Experimental Animal Evidence of MIA
Mounting evidence from animal models has robustly validated neurodevelopmental abnormalities induced by MIA.43 Experimental paradigms typically involve artificial immune system activation during gestation to assess offspring neurodevelopmental outcomes. Widely used MIA induction methods include exposure to human influenza virus, viral mimetic polyinosinic: polycytidylic acid (Poly(I:C)), bacterial endotoxin lipopolysaccharide (LPS), localized inflammatory agents (eg, turpentine), or specific proinflammatory cytokines.16,44 Amodeo et al demonstrated that gestational Poly(I:C) exposure impairs offspring learning and social interaction capabilities, inducing autism- and schizophrenia-like behavioral phenotypes.

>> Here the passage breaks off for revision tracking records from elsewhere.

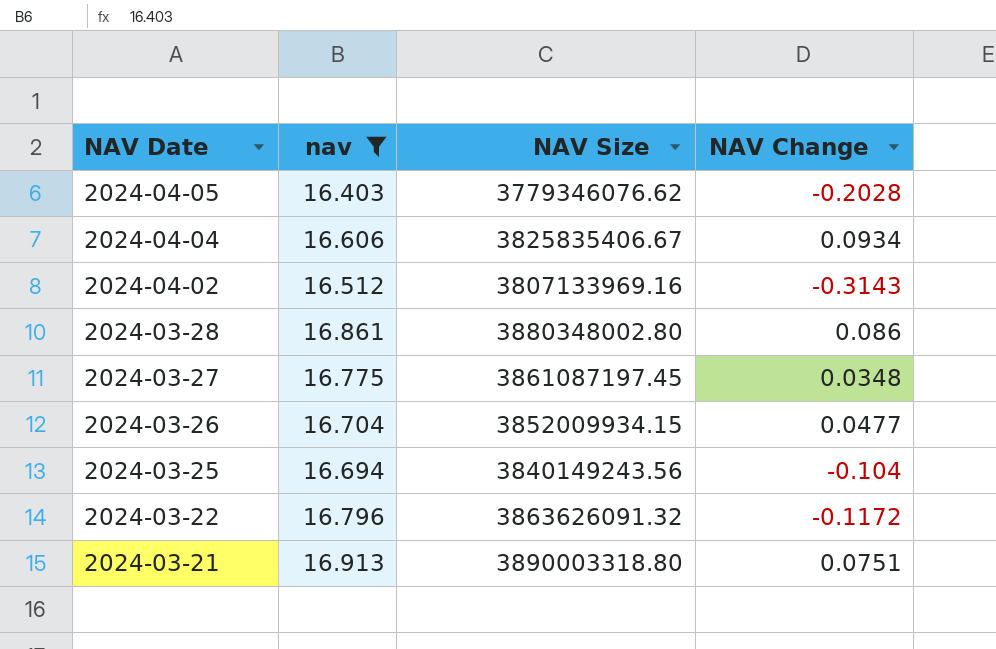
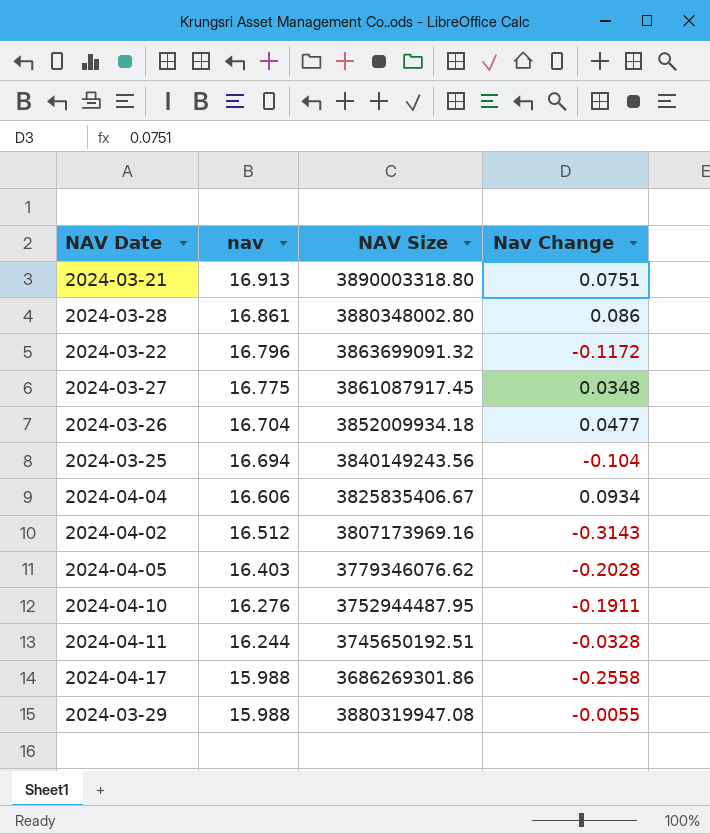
filter: nav >= 16.403 -> none
row order: NAV Date descending -> nav descending
column name: NAV Change -> Nav Change
2024-03-22 | NAV Size: 3863626091.32 -> 3863699091.32
2024-03-27 | NAV Size: 3861087197.45 -> 3861087917.45
2024-03-26 | NAV Size: 3852009934.15 -> 3852009934.18
2024-04-02 | NAV Size: 3807133969.16 -> 3807173969.16

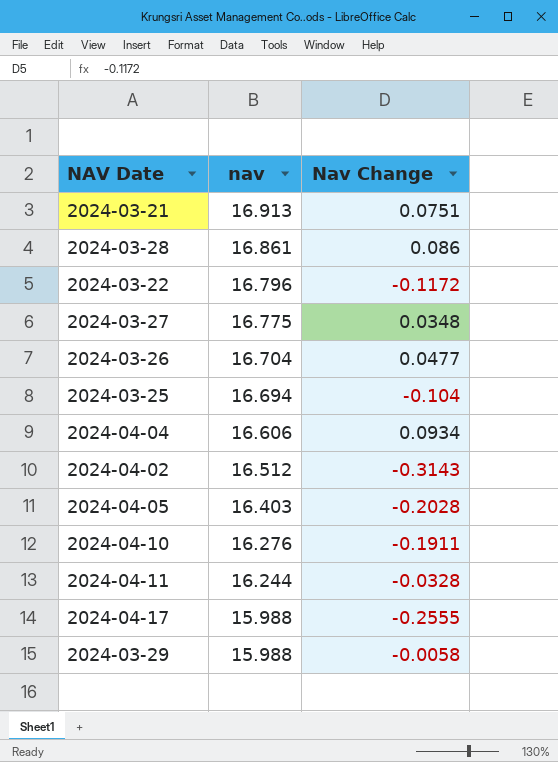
column NAV Size | position: 3 -> none
2024-04-17 | Nav Change: -0.2558 -> -0.2555
2024-03-29 | Nav Change: -0.0055 -> -0.0058

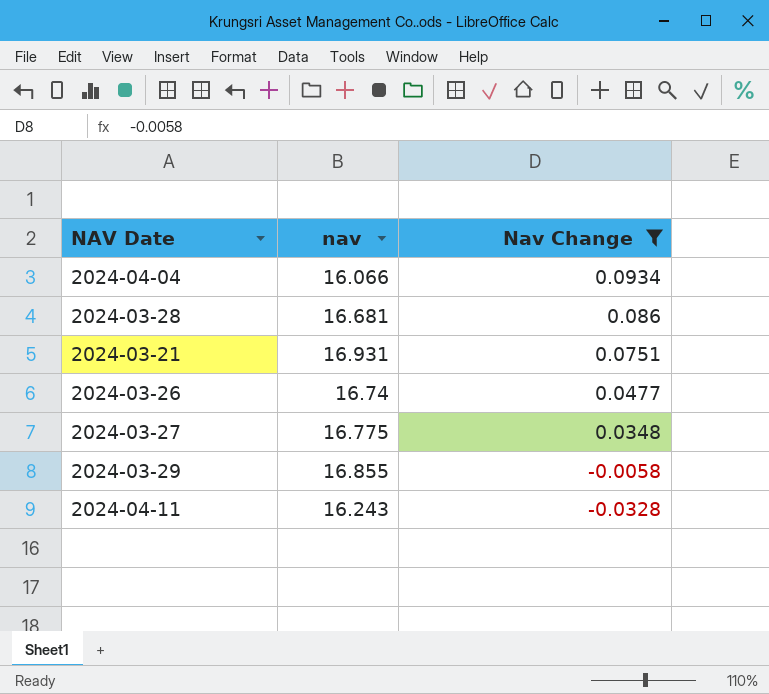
filter: none -> Nav Change >= -0.0328
row order: nav descending -> Nav Change descending
2024-04-04 | nav: 16.606 -> 16.066
2024-03-28 | nav: 16.861 -> 16.681
2024-03-21 | nav: 16.913 -> 16.931
2024-03-26 | nav: 16.704 -> 16.74
2024-03-29 | nav: 15.988 -> 16.855
2024-04-11 | nav: 16.244 -> 16.243

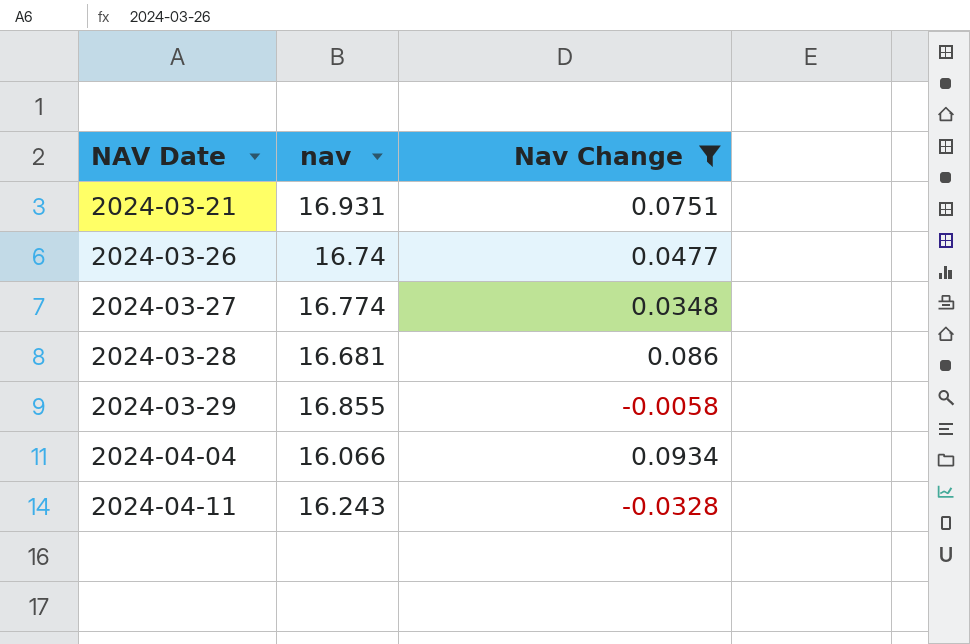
row order: Nav Change descending -> NAV Date ascending
2024-03-27 | nav: 16.775 -> 16.774

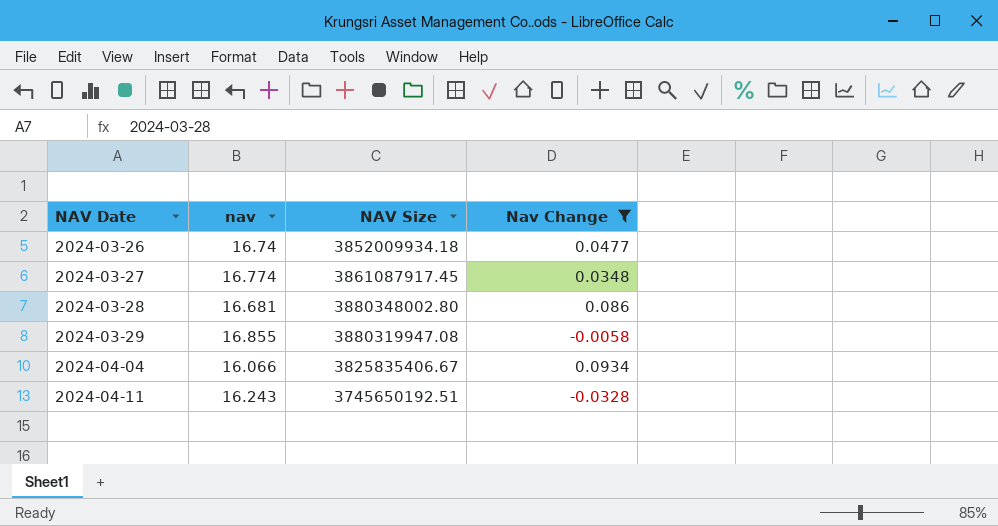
column NAV Size | position: none -> 3
row 2024-03-21: 16.931 | 0.0751 -> none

These effects correlate with persistent disruptions in glutamatergic neurotransmission, mTOR signaling, and potassium channel activity.45 In murine models, O’Loughlin et al observed upregulated amygdalar proinflammatory cytokine expression alongside chronic microglial activation and astrogliosis following intraperitoneal LPS administration during pregnancy.46 Rat studies by Fortunato et al revealed that LPS-induced MIA elevates stereotyped repetitive behaviors and reduces social engagement in offspring—phenotypes reversible through ω-3 polyunsaturated fatty acid intervention.47
Complementing rodent studies, non-human primate (NHP) models—with closer physiological parallels to human pregnancy—are increasingly employed in MIA research.48 Seminal work by Bauman et al in rhesus macaques demonstrated that mid-gestation Poly(I:C) exposure exacerbates abnormal behaviors (eg, tremors, tail clasping, self-clasping) during weaning, with adults exhibiting heightened stereotypies and impaired social reciprocity.49
Abnormal Levels of Cytokines in Neurodevelopmental Disorders
Inflammatory Mediators in MIA-Induced Neurodevelopmental Abnormalities
The developing brain exhibits heightened sensitivity to environmental signals, with MIA -driven cytokine cascades and inflammatory responses serving as pivotal disruptors of fetal neurodevelopment. Gilmore and Jarskog first proposed in 1997 that inflammatory mediators might underlie infection-associated fetal brain developmental disruptions,50 a hypothesis now substantiated by extensive epidemiological studies and experimental MIA models delineating cytokine network dysregulation as central to MIA pathophysiology. Herein, we comprehensively review the mechanistic roles of key inflammatory mediators in MIA-induced neurodevelopmental perturbations.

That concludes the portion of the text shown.